There’s heaps and heaps of text mining going on in this Economist article about researchers tracking the use of words to find the origin of “original ideas.” They started with some concept association,
For example, “Big Bang” and “black hole” often will co-occur, but not as often as each does with “galaxy”. Neither, however, would be expected to pop up next to “genome”. This captures the intuition that the first three terms, but not the fourth, are part of a single topic.
And then they started working on the clever stuff,
But Dr Blei found himself wondering if his method could yield any truly novel insights into the scientific method. And he thinks it can. In tandem with Sean Gerrish, a doctoral student at Princeton, he has now produced a version that not only peruses text for topics, but also tracks how these topics evolve, by looking at how the patterns in each topic bin change from year to year.

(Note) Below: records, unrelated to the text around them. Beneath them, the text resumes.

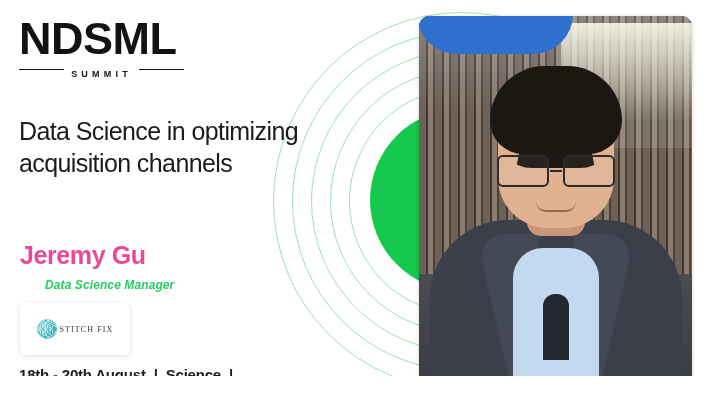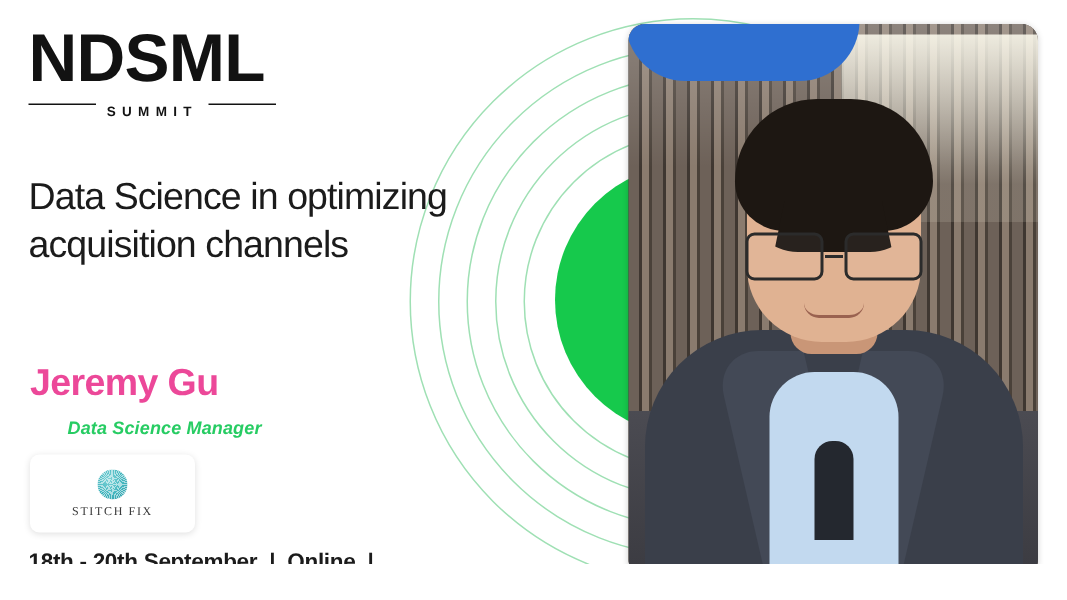--- a/index.html
+++ b/index.html
@@ -120,21 +120,21 @@
   .company-card {
     position: absolute;
     left: 20px;
     top: 303px;
     width: 110px;
     height: 52px;
     background: #ffffff;
     border-radius: 6px;
     box-shadow: 0 1px 5px rgba(0,0,0,0.13);
     display: flex;
-    flex-direction: column;
+    flex-direction: row;
     align-items: center;
     justify-content: center;
     gap: 3px;
   }
   .sf-mark {
     width: 20px;
     height: 20px;
     border-radius: 50%;
     background:
       repeating-conic-gradient(from 0deg, rgba(255,255,255,0.55) 0deg 4deg, rgba(255,255,255,0) 4deg 8deg),
@@ -355,23 +355,23 @@
 
   <div class="speaker-name">Jeremy Gu</div>
   <div class="speaker-role">Data Science Manager</div>
 
   <div class="company-card">
     <div class="sf-mark"></div>
     <div class="sf-name">STITCH FIX</div>
   </div>
 
   <div class="footer">
-    <span>18th - 20th September</span>
+    <span>18th - 20th August</span>
     <span class="sep">|</span>
-    <span>Online</span>
+    <span>Science</span>
     <span class="sep">|</span>
   </div>
 
   <div class="photo">
     <div class="photo-bg"></div>
     <div class="photo-bg-highlight"></div>
     <div class="blue-shape"></div>
     <div class="floor"></div>
     <div class="person">
       <div class="torso"></div>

The new version is able to trace a topic over time. For example, a 1903 paper with the evocative title “The Brain of Professor Laborde” was correctly assigned to the same topic bin as “Reshaping the Cortical Motor Map by Unmasking Latent Intracortical Connections”, published in 1991. This allows important shifts in terminology to be tracked down to their origins, which offers a way to identify truly ground-breaking work—the sort of stuff that introduces new concepts, or mixes old ones in novel and useful ways that are picked up and replicated in subsequent texts. So a paper’s impact can be determined by looking at how big a shift it creates in the structure of the relevant topic.